FIG. 1 is an overall configuration diagram showing a configuration of an embodiment of the present invention.

FIG. 2 is an operation explanatory diagram of a polarization beam splitter.

FIG. 3 is an overall configuration diagram showing the configuration of another embodiment of the present invention.

FIG. 4 is an overall configuration diagram showing a configuration of an embodiment when the present invention is used for color projection.

FIG. 5 is an overall configuration diagram showing a configuration of another embodiment when the present invention is used for color projection.

FIG. 6 is an operation explanatory diagram of a light beam incident on a liquid crystal panel.

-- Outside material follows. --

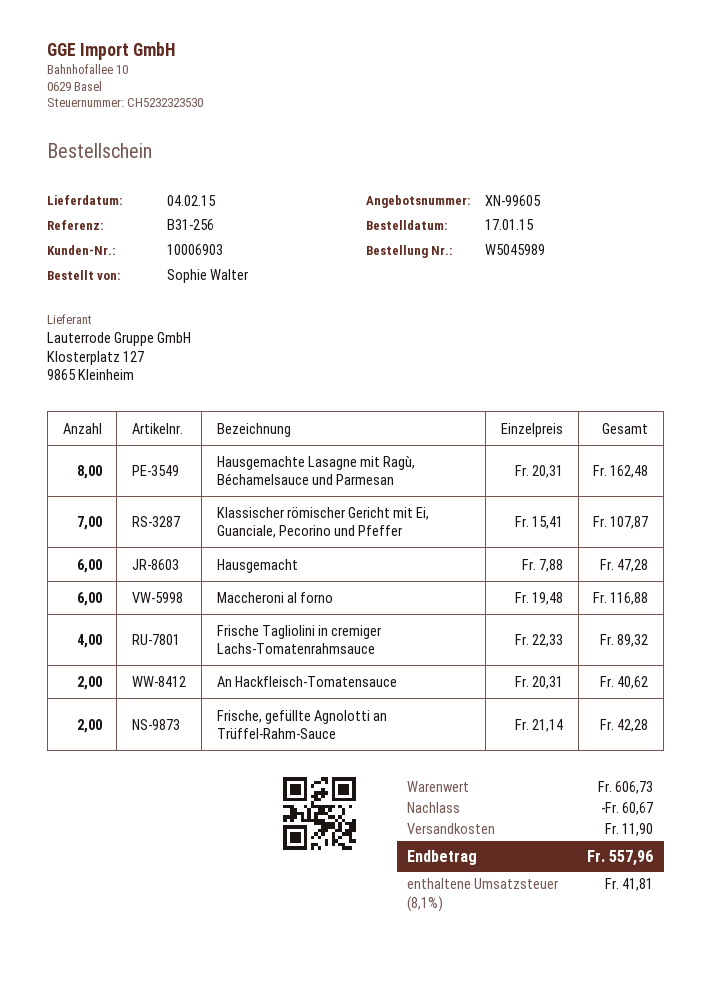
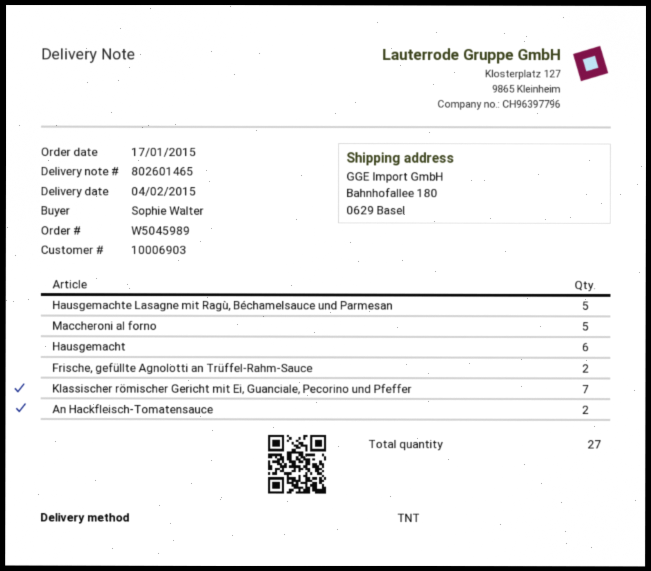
Hausgemachte Lasagne mit Ragù, Béchamelsauce und Parmesan: 8 -> 5
Maccheroni al forno: 6 -> 5
Frische Tagliolini in cremiger Lachs-Tomatenrahmsauce: 4 -> none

FIG. 7 is a configuration diagram of a conventional liquid crystal projector.

[Explanation of symbols]

 21 ... Liquid crystal projector 22 ... Illumination light source 24 ... Polarization beam splitter 25 ... Reflection mirror 26 ... Liquid crystal panel 28 ... Polarization beam splitter 29 ... Projection lens 30 ... Projection screen 35 ... Reflection mirror 36 ... Liquid crystal panel

Claims (5)

[Claims] 1. A polarized light separating means for separating emitted light from an illumination light source into a plurality of linearly polarized light, respective liquid crystal panels for image-modulating the plurality of linearly polarized light separated by the polarized light separating means, and liquid crystals thereof. A liquid crystal display device, comprising: a display unit configured to display the plurality of linearly polarized lights that are image-modulated and emitted from a panel. 2. The display means combines a plurality of the linearly polarized lights, which are image-modulated and emitted from the respective liquid crystal panels and is separated, and a light emitted from the combiner on a projection screen. The liquid crystal display device according to claim 1, further comprising: projection means for projecting. 3. The display means projects the linearly polarized light, which is image-modulated and emitted from each of the liquid crystal panels and is separated into a plurality, on a same projection screen by a projection lens corresponding to each of the emitted lights. The liquid crystal display device according to claim 1, further comprising: 4. A polarized light separating means for separating the light emitted from the illumination light source into a plurality of linearly polarized light, and a color separating means for respectively separating the plurality of linearly polarized light separated by the polarized light separating means into three primary colors, Each of the liquid crystal panels that image-modulates the plurality of linearly polarized three-color light split by the separating means, and display means that synthesizes and displays the plurality of linearly polarized light that is image-modulated and emitted from these liquid crystal panels. The liquid crystal display device according to claim 1, wherein: 5. The display means combines a color combining means for combining the three color lights which are image-modulated by the liquid crystal panel and emitted, and the linearly polarized light combined by the color combining means and separated into a plurality of colors. 5. The liquid crystal display device according to claim 4, further comprising: a projection unit that projects and synthesizes on the same projection screen with a projection lens corresponding to the emitted light.